SHP-1 deficiency augments Treg function in vivo

To assess whether the increased suppressive activity of SHP-1-deficient Treg cells seen ex vivo would be relevant under in vivo conditions, we tested Treg cell-mediated suppression in a mouse model of delayed type hypersensitivity (DTH) (36). Limiting numbers of Treg cells were injected and the efficiency of suppression was assessed. Under conditions when +/+ Treg cells failed to show a statistically significant suppression, the me/+ Treg cells were able to potently suppress OVA-induced footpad swelling (Fig. 3). Thus, SHP-1 deficiency causes Treg cells to become more potent suppressor cells in the context of a whole animal. Collectively, these data identified SHP-1 as a key regulator of Treg cell suppressive activity in vitro and in vivo.

Figure 3
me/+ Treg cells are more efficient in suppressing a DTH response than +/+ Treg cells

Pharmacological inhibition of SHP-1 causes increase in Treg activity

As a complementary approach, and to directly correlate the phenotype of the Treg cells from me/me mice to the enzymatic activity of SHP-1, we used SSG, a pharmacological inhibitor of SHP-1. The drug SSG has previously been shown to specifically inhibit 99% of SHP-1 activity at low concentrations (10 μg/ml), while the closely related phosphatase SHP-2 was fully active under these conditions (23). We next asked how SSG affected Treg cell activity. To focus on the effect of SSG on Treg cell activity, suppression assays were performed using peptide concentrations that provided optimal proliferative stimulation for Tcon cells. It is important to note that SSG treatment alone did not affect Tcon cell proliferation under these conditions (Fig. 4A, top panel - noTreg). This allowed us to directly address the effect of SSG on Treg cell-mediated suppression and to make the following key observations. First, SSG treatment of Treg cells from +/+ cells potently increased their suppressive activity. (Fig. 4A, left panel). Second, in the context of Treg cells from me/+ mice, SSG further enhanced the suppressive activity, likely due to inhibition of the residual SHP-1 activity in the heterozygous mice (Fig. 4A, middle panel).
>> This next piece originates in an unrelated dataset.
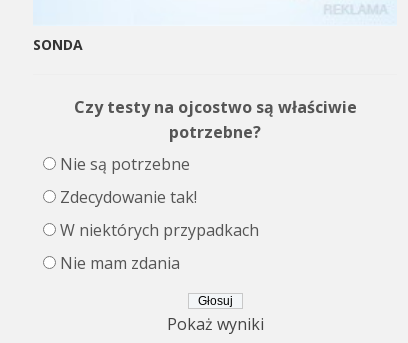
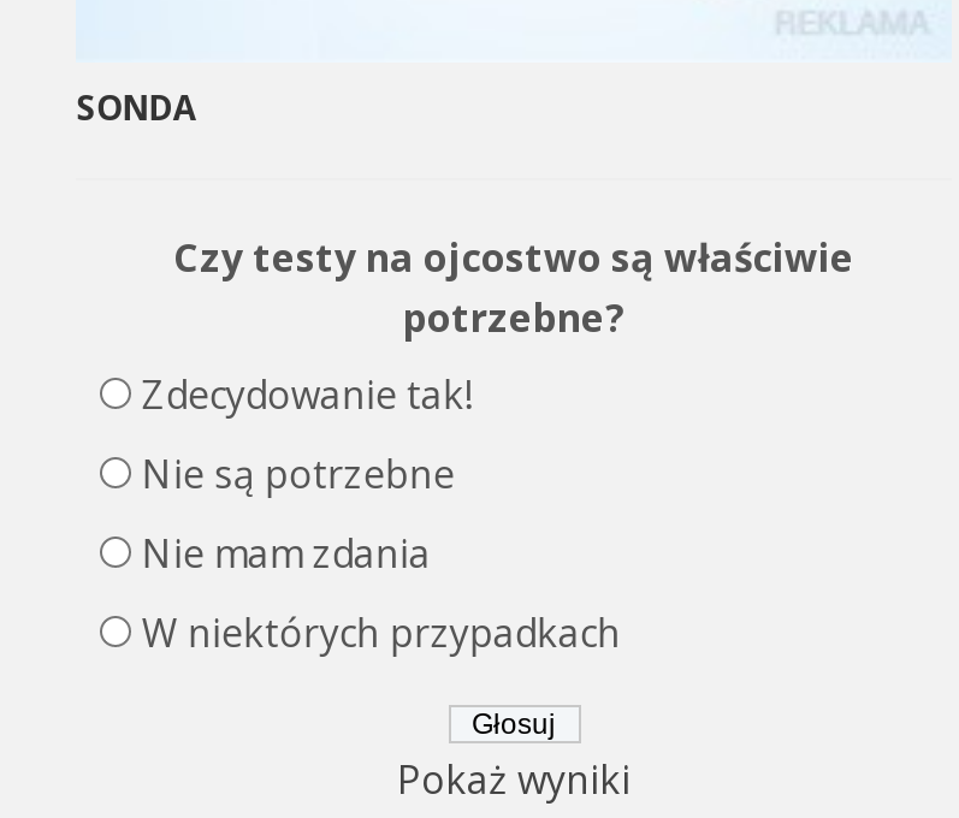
moved [60,154,190,176] -> [142,449,455,502]: Nie są potrzebne
moved [60,186,197,208] -> [142,369,471,422]: Zdecydowanie tak!
moved [60,220,259,242] -> [142,607,621,660]: W niektórych przypadkach
moved [60,252,180,274] -> [142,528,431,581]: Nie mam zdania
Third, SSG had no effect on the already enhanced suppressive activity of Treg cells from me/me mice (i.e. no effect in the absence of SHP-1 expression), which further supports the proposed specificity of SSG (Fig. 4A, right panel). Moreover, the short term SSG treatment of wild type Treg cells leading to the enhanced suppressive potential, essentially phenocopying the results with Treg cells from me/me mice, helped rule out any secondary effects due to the loss of SHP-1 in other tissues within the motheaten mice (i.e. cell autonomous). Collectively, these data demonstrate that the enzymatic activity of SHP-1 normally functions as ‘brake’ to control the suppressive potential of Treg cells, and that altering the function of SHP-1 could be a tool to modify the functional efficiency of Treg cells.

Figure 4
SSG, a specific inhibitor of SHP-1, increases the suppressive potential of Treg cells in vitro and in vivo

Two additional observations supported and extended our conclusion that SSG enhances the suppressive activity of Treg cells in vitro and in vivo. First, SSG due to its ability to inhibit SHP-1 has been shown to enhance Tcon effector function (24, 38). When we tested the effect of SSG under suboptimal peptide concentrations where SSG augments Tcon cell proliferation (Fig. 4B, compare rows 1 and 3), addition of Treg cells suppresses Tcon cell proliferation to the same extent or even further than in the absence of SSG (Fig. 4B, compare rows 2 and 4). Thus, SSG-mediated enhancement of Treg cell suppressive activity appears more ‘dominant’ than the SSG effect on Tcon cell proliferation. Secondly, when mice were injected with SSG, we found that the suppressive activity of Treg cells from SSG-treated mice was enhanced compared to the activity of PBS-injected control mice (Fig. 4C). Collectively, these observations suggested that SSG enhances Treg cell suppressive activity in vivo, and that the effect of SSG on Treg cells is greater than the effect on Tcon cells.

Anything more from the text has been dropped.